DESCRIPTION OF THE DRAWINGS
[0089] Those of skill in the art will understand that the drawings,
described below, are for illustrative purposes only. The drawings
are not intended to limit the scope of the present teachings in any
way.
[0090] FIG. 1 is a schematic of the metabolic pathway of
triacylglycerol (TAG) (1A) vs. DAG (1B).
[0091] FIG. 2 is a diagram of the chemical structure of a) a TAG,
b) a representative 1,2 diacylglycerol, and c) a representative 1,3
diacylglycerol.
[0092] FIG. 3 is a graph showing the solid fat index of several
compositions at various temperatures.
[0093] FIG. 4 is a pictorial representation of a protocol testing
beneficial health effects of DAG-containing compounds.
[0094] FIG. 5 is a bar graph of the mean (.+-.SEM) total
cholesterol (TC) levels at baseline and after consumption of the
control or DAG diets (*Significant change from baseline, p<0.05
(ANOVA)).
[0095] FIG. 6 is a bar graph of the mean (.+-.SEM) low density
lipoprotein-cholesterol (LDL-C) levels at baseline and after
consumption of the control or DAG diets (*Significant change from
baseline, p<0.05 (ANOVA)).
[0096] FIG. 7 is a bar graph of the mean (.+-.SEM) high density
lipoprotein-cholesterol (HDL-C) levels at baseline and after
consumption of the control or DAG diets (*Significant change from
baseline, p<0.05 (ANOVA)).
[0097] FIG. 8 is a line graph showing TC (mg/dL) response after
palm DAG oil or control (palm oil) consumption.

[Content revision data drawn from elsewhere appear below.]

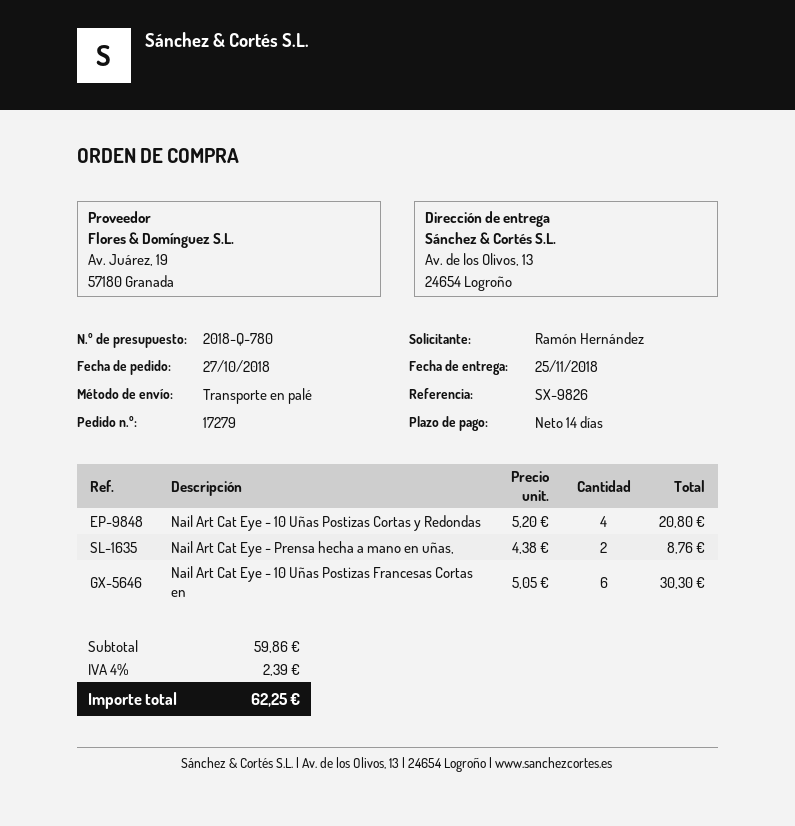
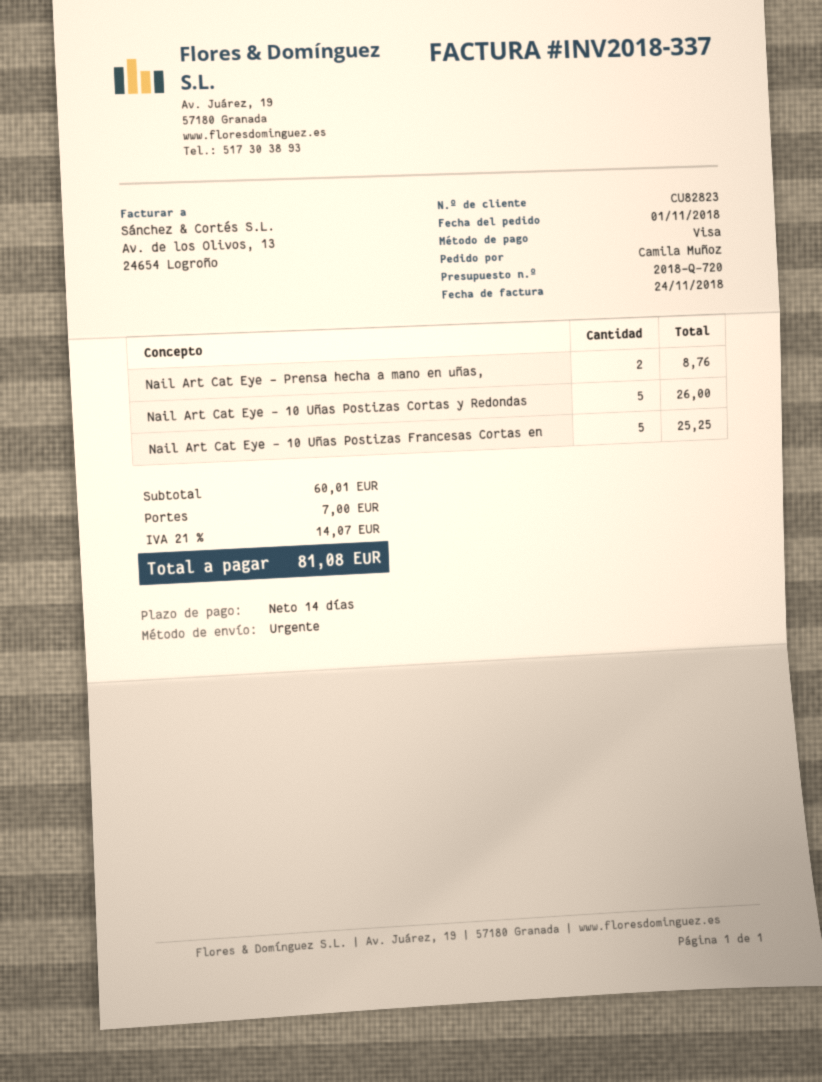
quote number: 2018-Q-780 -> 2018-Q-720
order date: 2018-10-27 -> 2018-11-01
ordered by: Ramón Hernández -> Camila Muñoz
shipping method: pallet freight -> express
Nail Art Cat Eye - 10 Uñas Postizas Cortas y Redondas: 4 for 20.80 -> 5 for 26.00
Nail Art Cat Eye - 10 Uñas Postizas Francesas Cortas en: 6 for 30.30 -> 5 for 25.25
subtotal: 59.86 -> 60.01
shipping: none -> 7.00
tax: 4% = 2.39 -> 21% = 14.07
total: 62.25 -> 81.08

[0098] FIG. 9 is a line graph showing LDL-C (mg/dL) response after
palm DAG oil or palm oil consumption.
[0099] FIG. 10 is a line graph showing HDL-C (mg/dL) response after
palm DAG oil or palm oil consumption.
[0100] FIG. 11 is a line graph showing the mean (.+-.SEM) TG
response to palm DAG oil and control (palm oil), over the time
course of 6 hours.
[0101] FIG. 12 is a line graph showing the mean (.+-.SEM) adjusted
TG response to palm DAG oil and control (palm oil), over the time
course of 6 hours.
[0102] FIG. 13A is a line graph showing the TC response to palm DAG
oil and control (palm oil), over the time course of 8 hours; 13B is
a bar graph illustrating the TC AUC for both groups.
[0103] FIG. 14A is a line graph showing the HDL-C response to palm
DAG oil and control (palm oil), over the time course of 8 hours;
14B is a bar graph illustrating the HDL-C AUC for both groups.
[0104] FIG. 15A is a line graph showing the LDL-C response to palm
DAG oil and control (palm oil), over the time course of 8 hours;
15B is a bar graph illustrating the LDL-C AUC for both groups.
[0105] FIG. 16A is a line graph showing the TG response to palm DAG
oil and control (palm oil), over the time course of 8 hours; 16B is
a bar graph illustrating the TG AUC for both groups.
[0106] FIG. 17 is a schematic of a method for producing DAGs.
DETAILED DESCRIPTION
[0107] Saturated fats are solid at room temperature and provide
foods with taste and structural functionalities. Excessive
consumption of saturated and semi-saturated fats has been
determined to raise LDL cholesterol, and has been correlated with
hyperlipidemia, hypercholesteremia, hyperglycemia, insulin
resistance, postprandial lipemia and other aspects of metabolic
syndrome. Food formulators are unable to further reduce the amount
of saturated fats per serving without sacrificing many of the
structural and taste characteristics typical of solid fats.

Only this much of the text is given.